There will be more sessions after logging more hours on the bike. I am assuming that after the final fitting and things are all adjusted and dialed in I would get the spec's. If not I will definatly be asking for them. I know the fitter input a bunch of data into his computer during the 2 hour process. I am supposed to go back after about 25 hours and again after about 100 hours.


----------



## PJ352 (Dec 5, 2007)

Opus51569 said:


> Not to cast aspersions on professional fittings, but if I paid $250 for a fitting and they didn't write anything down for me, I'd take my future business elsewhere. I know when done right, it's a time intensive process and folks should be paid for that time, but that's a significant chunk of cash. Personally, for $250, I think a bike fitting should come with a massage and a "happy ending", but that's just IMHO.


I don't disagree with you, but most of us don't routinely get pro fits. That being the case, over a period of years after the OP's fit has evolved, that pro fittng he just got will likely be strayed from by a fair amount, and that piece of paper with numbers on it will only serve as a history.

That given, IMO it would be in a cylists best interest to learn how to take some measurements, because at some point in time, it'll be necessary - or at least advantageous to know how.

Sure, get the documentation. You paid for it. But I'd suggest not being misled into thinking it's a sort of security blanket. Fits evolve, numbers change and that documentation's importance will diminish.


----------



## BruceG1 (Apr 6, 2010)

PJ352 said:
 

> I don't disagree with you, but most of us don't routinely get pro fits. That being the case, over a period of years after the OP's fit has evolved, that pro fittng he just got will likely be strayed from by a fair amount, and that piece of paper with numbers on it will only serve as a history.
> 
> That given, IMO it would be in a cylists best interest to learn how to take some measurements, because at some point in time, it'll be necessary - or at least advantageous to know how.
> 
> Sure, get the documentation. You paid for it. But I'd suggest not being misled into thinking it's a sort of security blanket. Fits evolve, numbers change and that documentation's importance will diminish.


Yea, the fitter said that too. Good for a season or two but it is not a constant. Things change as we age and gain experience. I was mostly worried about setting up the cleats as I have had knee problems in the past.


----------



## PJ352 (Dec 5, 2007)

BruceG1 said:


> Yea, the fitter said that too. Good for a season or two but it is not a constant. Things change as we age and gain experience. I was mostly worried about setting up the cleats as I have had knee problems in the past.


'Things change' as we age... for sure.  

Point taken on the knee issues and cleat set up. I've had the same and the last time I changed pedal systems made (at least) 5 changes to cleat position before settling into one. 

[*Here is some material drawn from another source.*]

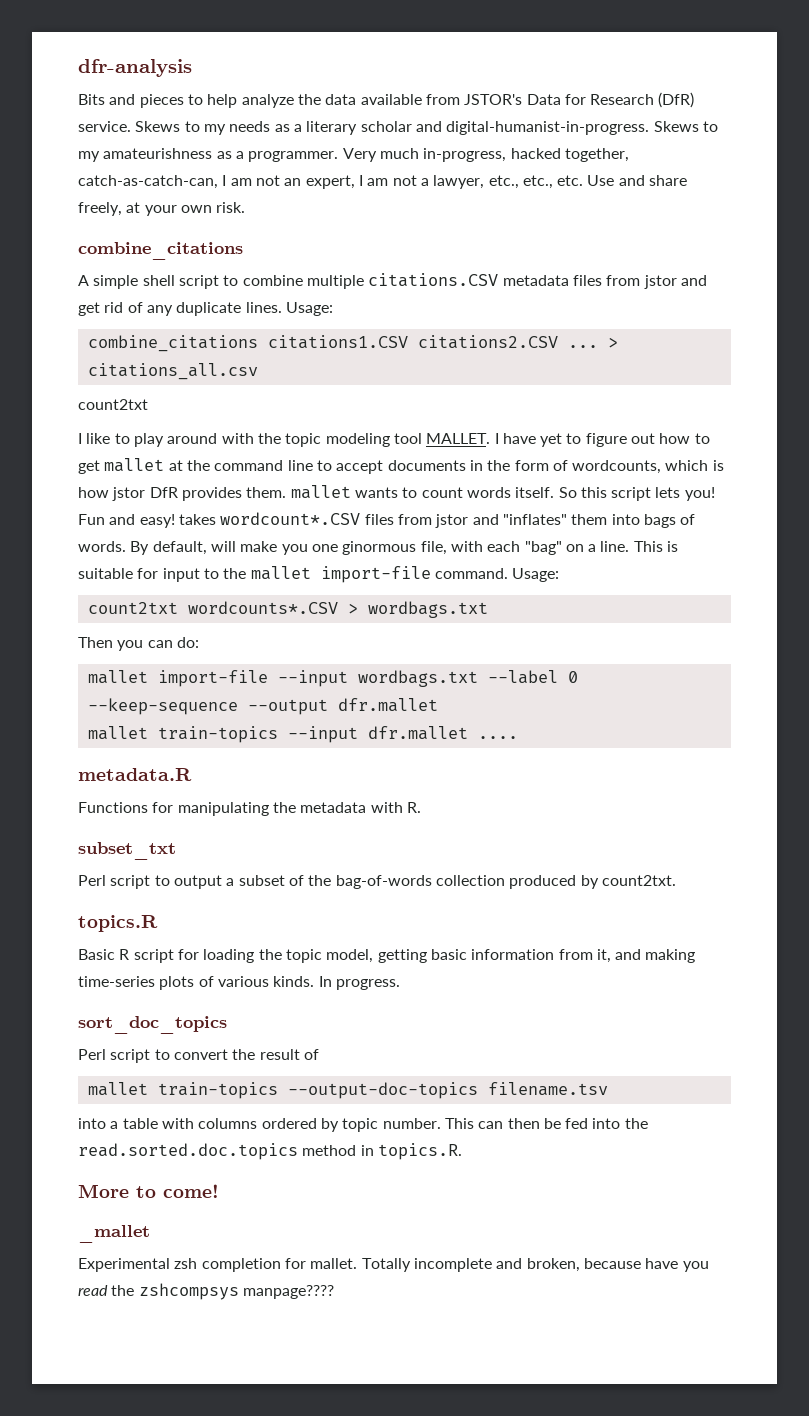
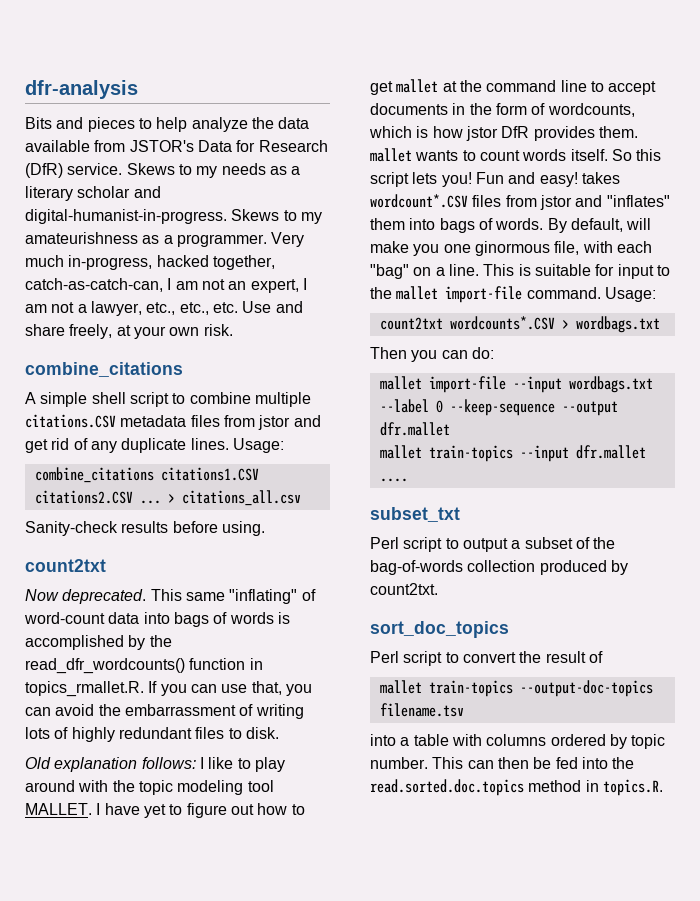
[78,399,148,410] count2txt // -> [25,521,265,536] [25,559,106,572] [25,589,316,604] [24,612,290,627] [25,635,172,650] [25,658,263,674] [25,681,312,697] [25,704,304,719] [25,727,279,742] [25,757,196,772] Sanity-check results before using. // count2txt // Now deprecated. This same "inflating" of word-count data into bags of words is accomplished by the read_dfr_wordcounts() function in topics_rmallet.R. If you can use that, you can avoid the embarrassment of writing lots of highly redundant files to disk. // Old explanation follows:
[78,768,192,781] [78,802,421,816] // metadata.R // Functions for manipulating the metadata with R. -> (408, 480) none
[78,915,158,932] [78,949,696,963] [78,976,400,990] // topics.R // Basic R script for loading the topic model, getting basic information from it, and making time-series plots of various kinds. In progress. -> (438, 589) none
[78,1184,219,1198] [78,1225,150,1243] [78,1258,709,1272] [78,1283,334,1300] // More to come! // _mallet // Experimental zsh completion for mallet. Totally incomplete and broken, because have you read the zshcompsys manpage???? -> (663, 787) none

In your case did your fitter see the need for wedges?


----------



## BruceG1 (Apr 6, 2010)

PJ352 said:


> 'Things change' as we age... for sure.
> 
> Point taken on the knee issues and cleat set up. I've had the same and the last time I changed pedal systems made (at least) 5 changes to cleat position before settling into one.
> 
> In your case did your fitter see the need for wedges?



He didn't say. Do they go between the cleat and bottom of shoe? 
It was interesting that he had me bring in an old pair of shoes he could pull the insole out of. Paid a lot of attention to my right foot throughout the set up of shoes, cleats and pedals. At the end I thought he did not need/want the insoles so I asked about it. He pulled the 2 insoles out and sure enough, different wear patterns that he had picked up on and made adjustments for. I was impressed!


----------



## PJ352 (Dec 5, 2007)

BruceG1 said:


> He didn't say.* Do they go between the cleat and bottom of shoe? *
> It was interesting that he had me bring in an old pair of shoes he could pull the insole out of. Paid a lot of attention to my right foot throughout the set up of shoes, cleats and pedals. At the end I thought he did not need/want the insoles so I asked about it. He pulled the 2 insoles out and sure enough, different wear patterns that he had picked up on and made adjustments for.* I was impressed*!


Some do, but others (in this case, called shims) go inside the shoe:
http://www.specialized.com/us/en/bc/SBCEqProduct.jsp?spid=47399&menuItemId=9309&eid=4927

Yes, from what you've offered, I'd say you're working with a knowledgable fitter.


----------



## Opus51569 (Jul 21, 2009)

Some good tips on this thread, thus far. I like the idea of taking a saddle height measurement and keeping it handy. I also like the Sharpie idea, particularly for posts that don't have centering marks already on them. Using the channel at the back of the seat tube as a guide, putting a dot on the post there, there would help to recenter the seat during a reinstall.


----------



## spade2you (May 12, 2009)

If you really want to get exact, there are some seat posts on the market that have numbers on the side. Mine does, so I'm thinking about taking a label maker and writing the seat post and handle bar angle somewhere on the frame if I start traveling and having to break down the bike.


----------



## cdhbrad (Feb 18, 2003)

I use a taillight on all my bikes and put the mounting bracket on the seapost tight up against the top of the seatpost clamp. That way if I need to remove the saddle for any reason, I just put it back in place and don't have to worry about it being off. This also comes in handy if I want to play around with saddle height as I can adjust that bracket by a known amount, up or down, test the ride and always return to my starting point if needed.


----------



## PJ352 (Dec 5, 2007)

cdhbrad said:


> I use a taillight on all my bikes and put the mounting bracket on the seapost tight up against the top of the seatpost clamp. That way if I need to remove the saddle for any reason, I just put it back in place and don't have to worry about it being off. *This also comes in handy if I want to play around with saddle height as I can adjust that bracket by a known amount, up or down,* test the ride and always return to my starting point if needed.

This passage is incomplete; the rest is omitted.